Exercise goal — Scan the entries below. List each line with "legend".

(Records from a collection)
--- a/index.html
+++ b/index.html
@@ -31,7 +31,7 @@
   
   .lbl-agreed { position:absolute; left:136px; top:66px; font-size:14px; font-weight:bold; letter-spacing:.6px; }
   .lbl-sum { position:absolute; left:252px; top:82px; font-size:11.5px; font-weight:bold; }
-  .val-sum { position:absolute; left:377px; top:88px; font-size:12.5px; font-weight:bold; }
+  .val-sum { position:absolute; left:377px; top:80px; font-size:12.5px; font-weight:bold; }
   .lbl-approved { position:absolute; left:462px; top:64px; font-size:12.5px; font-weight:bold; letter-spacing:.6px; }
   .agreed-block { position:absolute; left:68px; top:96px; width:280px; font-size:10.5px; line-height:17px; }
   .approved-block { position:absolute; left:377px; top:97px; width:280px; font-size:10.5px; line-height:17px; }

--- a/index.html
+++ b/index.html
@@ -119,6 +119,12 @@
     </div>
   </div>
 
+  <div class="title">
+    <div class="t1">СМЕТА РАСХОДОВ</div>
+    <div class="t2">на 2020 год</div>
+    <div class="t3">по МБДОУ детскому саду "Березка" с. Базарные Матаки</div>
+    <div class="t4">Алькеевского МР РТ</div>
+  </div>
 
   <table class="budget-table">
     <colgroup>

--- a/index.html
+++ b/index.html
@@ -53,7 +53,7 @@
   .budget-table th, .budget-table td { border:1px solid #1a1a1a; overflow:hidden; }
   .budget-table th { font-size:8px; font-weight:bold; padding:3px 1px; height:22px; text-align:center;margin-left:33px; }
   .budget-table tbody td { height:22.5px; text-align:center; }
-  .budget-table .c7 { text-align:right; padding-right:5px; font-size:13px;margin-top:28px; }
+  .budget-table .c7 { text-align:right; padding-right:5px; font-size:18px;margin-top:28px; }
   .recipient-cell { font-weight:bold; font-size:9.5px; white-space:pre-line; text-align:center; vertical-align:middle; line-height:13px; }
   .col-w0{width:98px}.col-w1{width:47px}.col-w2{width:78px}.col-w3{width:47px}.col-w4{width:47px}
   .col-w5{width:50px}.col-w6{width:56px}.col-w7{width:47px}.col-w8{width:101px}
...
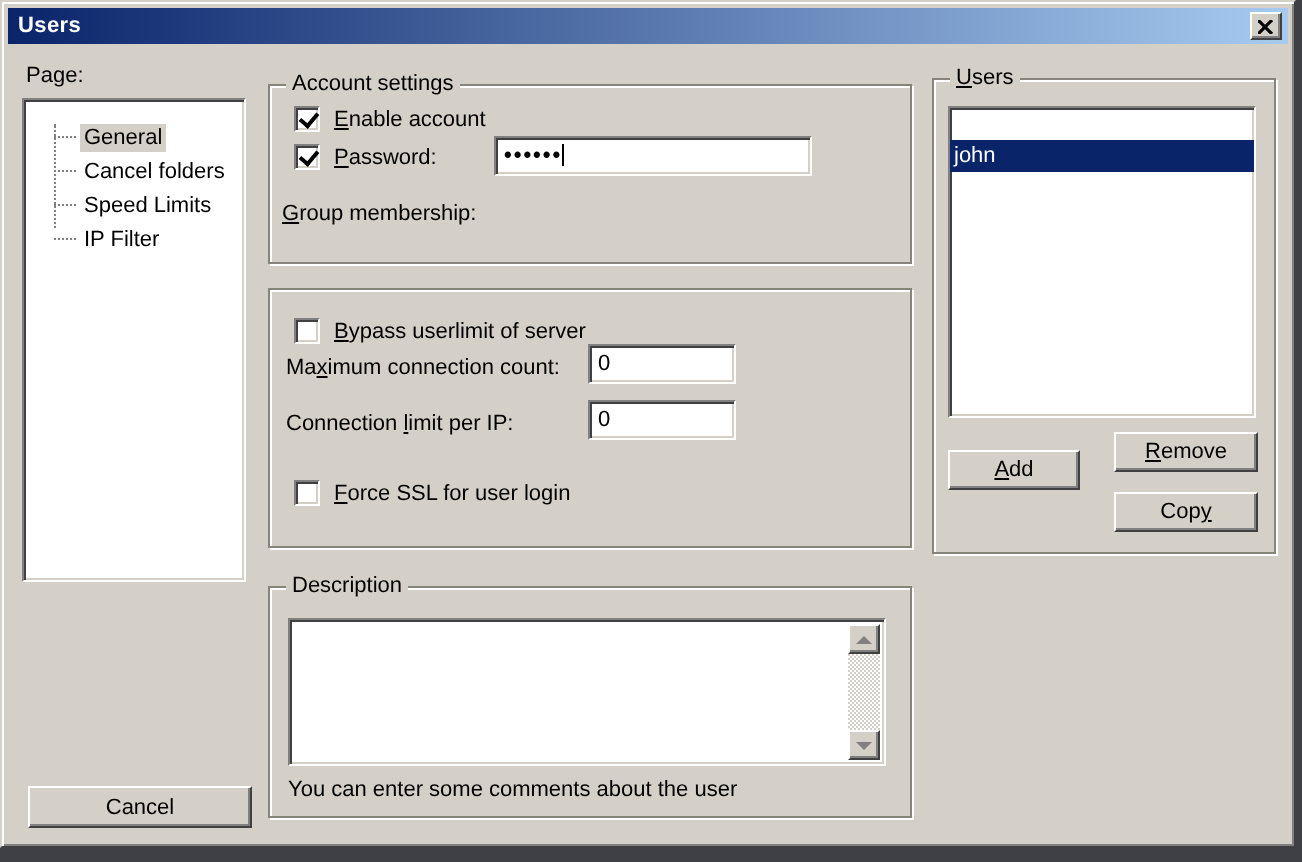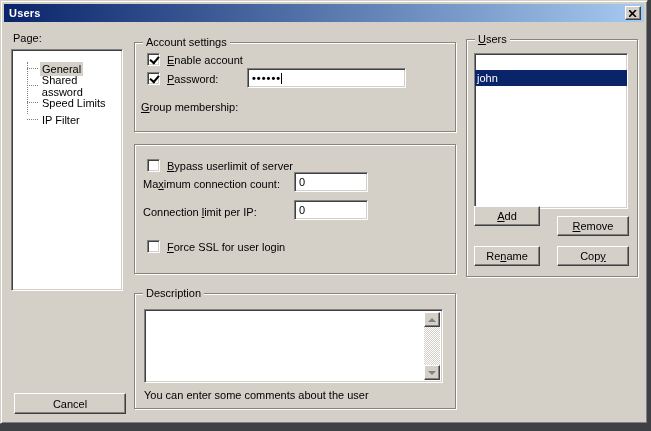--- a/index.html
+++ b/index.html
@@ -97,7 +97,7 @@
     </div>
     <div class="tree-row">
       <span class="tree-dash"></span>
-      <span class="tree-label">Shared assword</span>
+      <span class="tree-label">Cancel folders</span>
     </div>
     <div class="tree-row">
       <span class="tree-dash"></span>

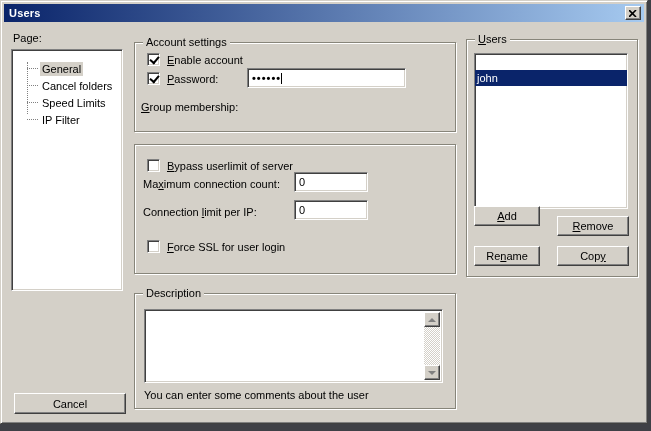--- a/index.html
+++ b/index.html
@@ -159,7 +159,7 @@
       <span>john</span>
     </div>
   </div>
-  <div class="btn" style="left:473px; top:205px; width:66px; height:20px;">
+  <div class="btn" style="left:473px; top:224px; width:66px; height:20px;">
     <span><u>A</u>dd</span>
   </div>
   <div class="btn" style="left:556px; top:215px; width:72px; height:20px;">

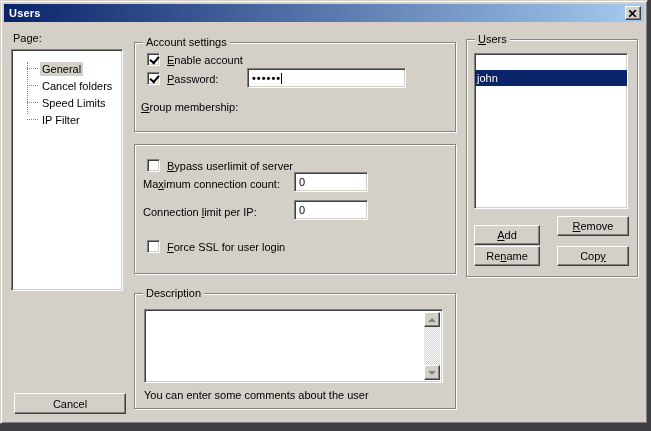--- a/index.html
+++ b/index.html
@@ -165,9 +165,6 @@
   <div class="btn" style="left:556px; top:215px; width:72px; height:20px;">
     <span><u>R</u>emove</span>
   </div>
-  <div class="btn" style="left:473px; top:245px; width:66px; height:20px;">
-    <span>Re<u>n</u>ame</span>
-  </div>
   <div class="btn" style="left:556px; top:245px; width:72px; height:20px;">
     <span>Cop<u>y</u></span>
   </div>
---
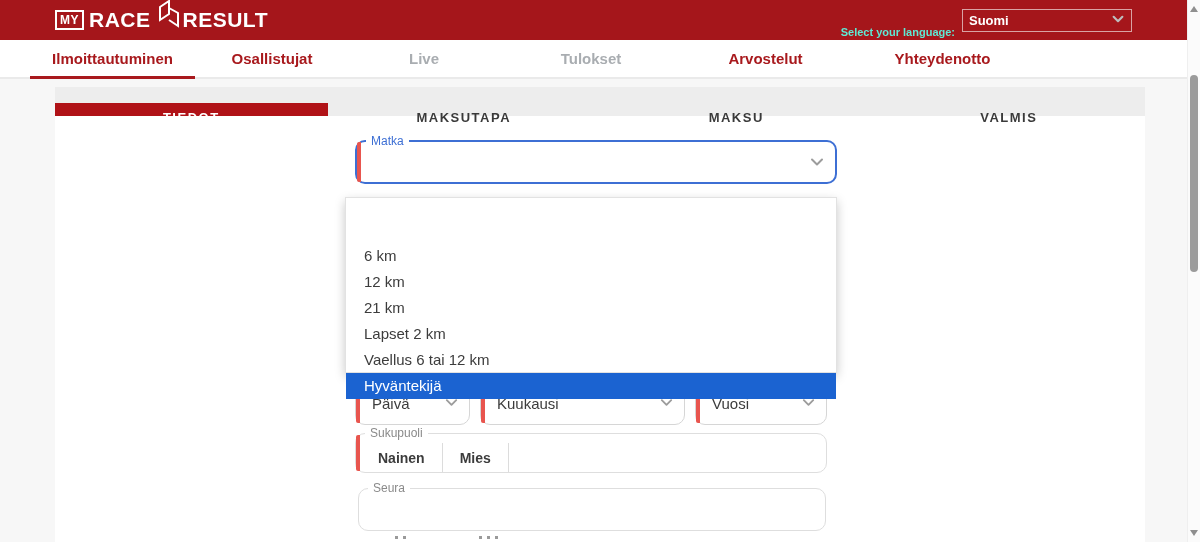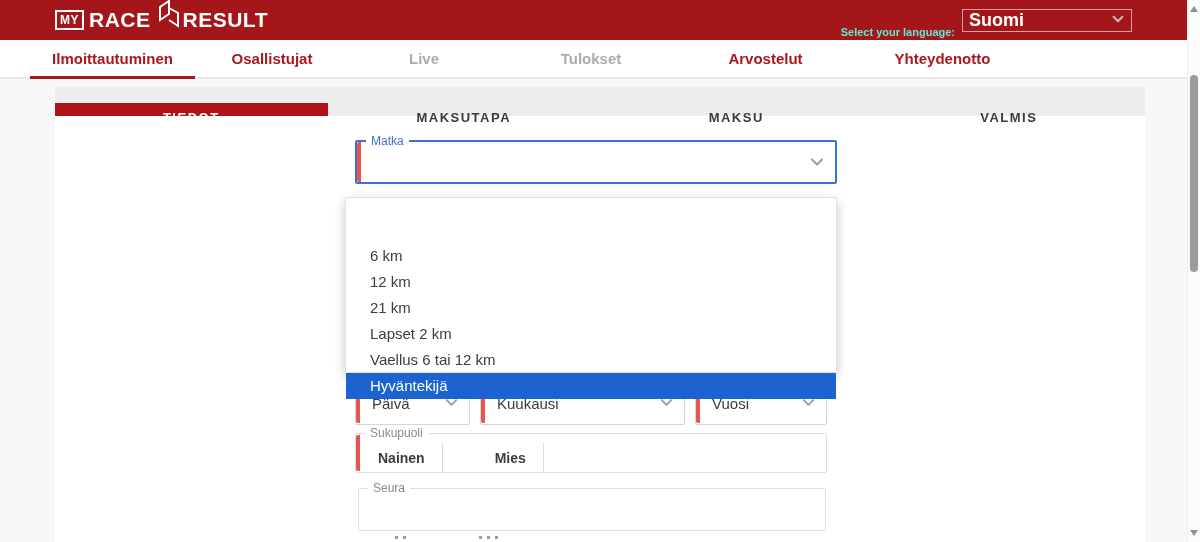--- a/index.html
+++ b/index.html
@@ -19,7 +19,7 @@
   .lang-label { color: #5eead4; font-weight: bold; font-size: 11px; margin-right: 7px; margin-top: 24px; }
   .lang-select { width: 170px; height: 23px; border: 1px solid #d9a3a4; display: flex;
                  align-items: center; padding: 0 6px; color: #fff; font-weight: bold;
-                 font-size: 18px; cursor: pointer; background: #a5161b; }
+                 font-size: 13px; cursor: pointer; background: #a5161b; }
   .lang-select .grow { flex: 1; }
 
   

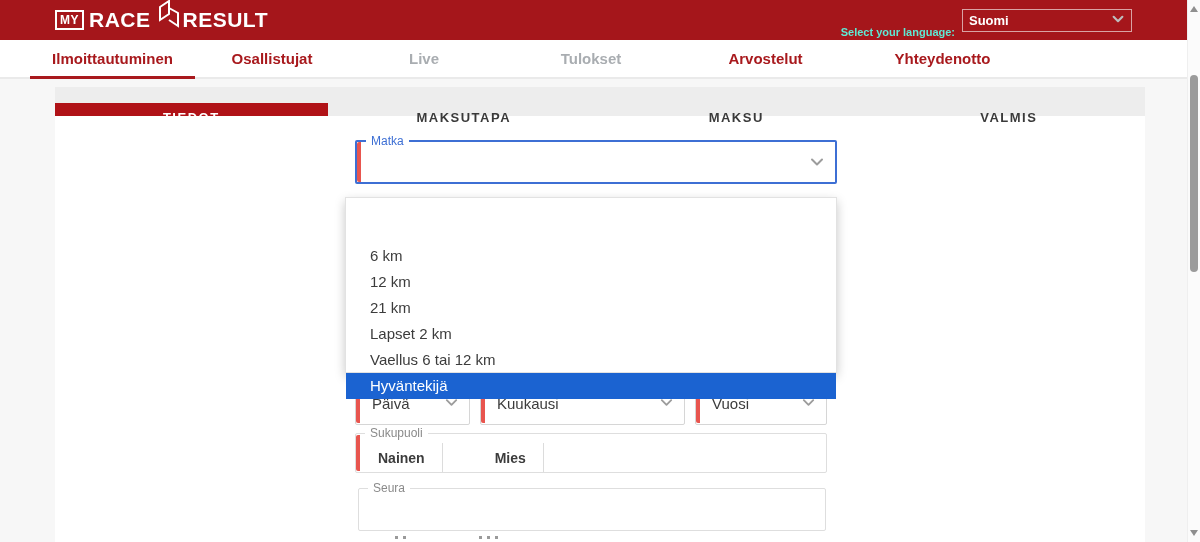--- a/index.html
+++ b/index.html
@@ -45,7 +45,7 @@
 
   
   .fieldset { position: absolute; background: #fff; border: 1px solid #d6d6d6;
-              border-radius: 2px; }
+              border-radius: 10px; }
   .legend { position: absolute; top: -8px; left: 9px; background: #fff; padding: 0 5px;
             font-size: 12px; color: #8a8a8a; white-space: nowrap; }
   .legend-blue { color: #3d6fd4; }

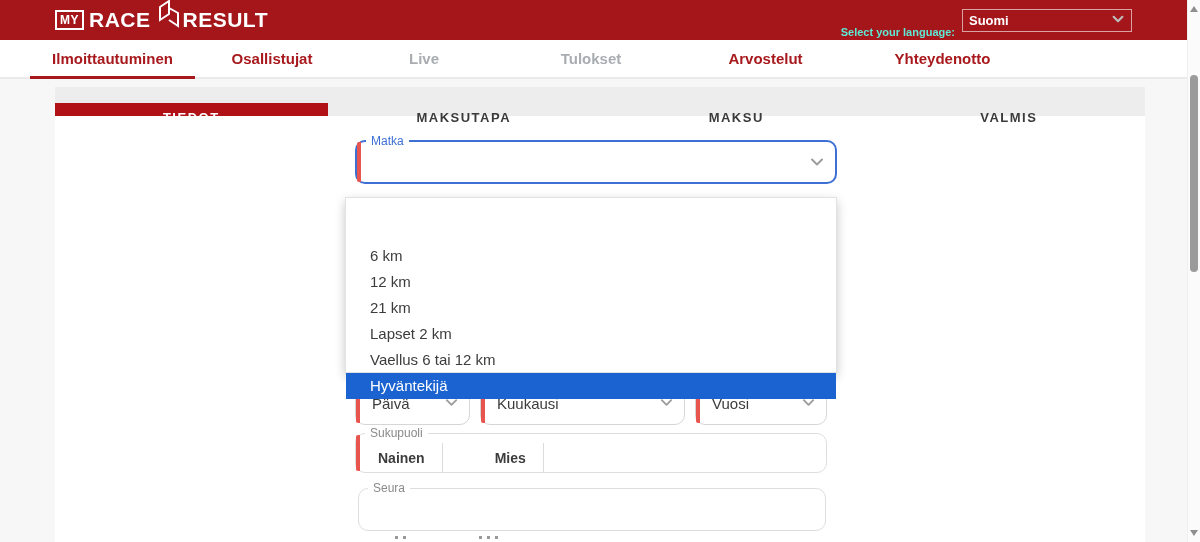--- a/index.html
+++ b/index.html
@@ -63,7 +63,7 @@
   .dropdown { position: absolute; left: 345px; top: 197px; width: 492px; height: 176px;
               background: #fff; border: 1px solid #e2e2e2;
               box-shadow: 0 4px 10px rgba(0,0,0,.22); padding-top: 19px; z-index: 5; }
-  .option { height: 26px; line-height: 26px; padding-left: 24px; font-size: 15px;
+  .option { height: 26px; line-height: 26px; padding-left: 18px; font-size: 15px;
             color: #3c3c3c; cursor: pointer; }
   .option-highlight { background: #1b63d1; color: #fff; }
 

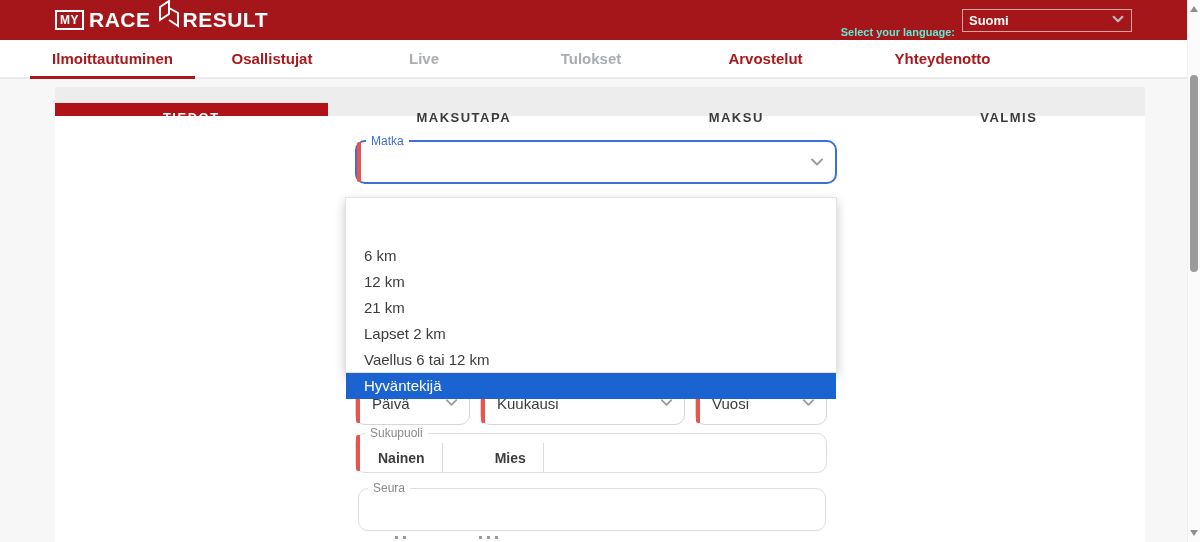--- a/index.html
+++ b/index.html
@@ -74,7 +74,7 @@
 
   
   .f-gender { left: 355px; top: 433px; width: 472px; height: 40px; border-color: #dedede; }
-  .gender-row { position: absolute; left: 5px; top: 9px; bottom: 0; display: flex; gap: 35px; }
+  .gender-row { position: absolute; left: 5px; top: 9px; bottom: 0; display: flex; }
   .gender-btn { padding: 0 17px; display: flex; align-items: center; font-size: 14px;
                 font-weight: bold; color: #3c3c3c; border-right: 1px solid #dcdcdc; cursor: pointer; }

Task answer —
   .legend { position: absolute; top: -8px; left: 9px; background: #fff; padding: 0 5px;
   .legend-blue { color: #3d6fd4; }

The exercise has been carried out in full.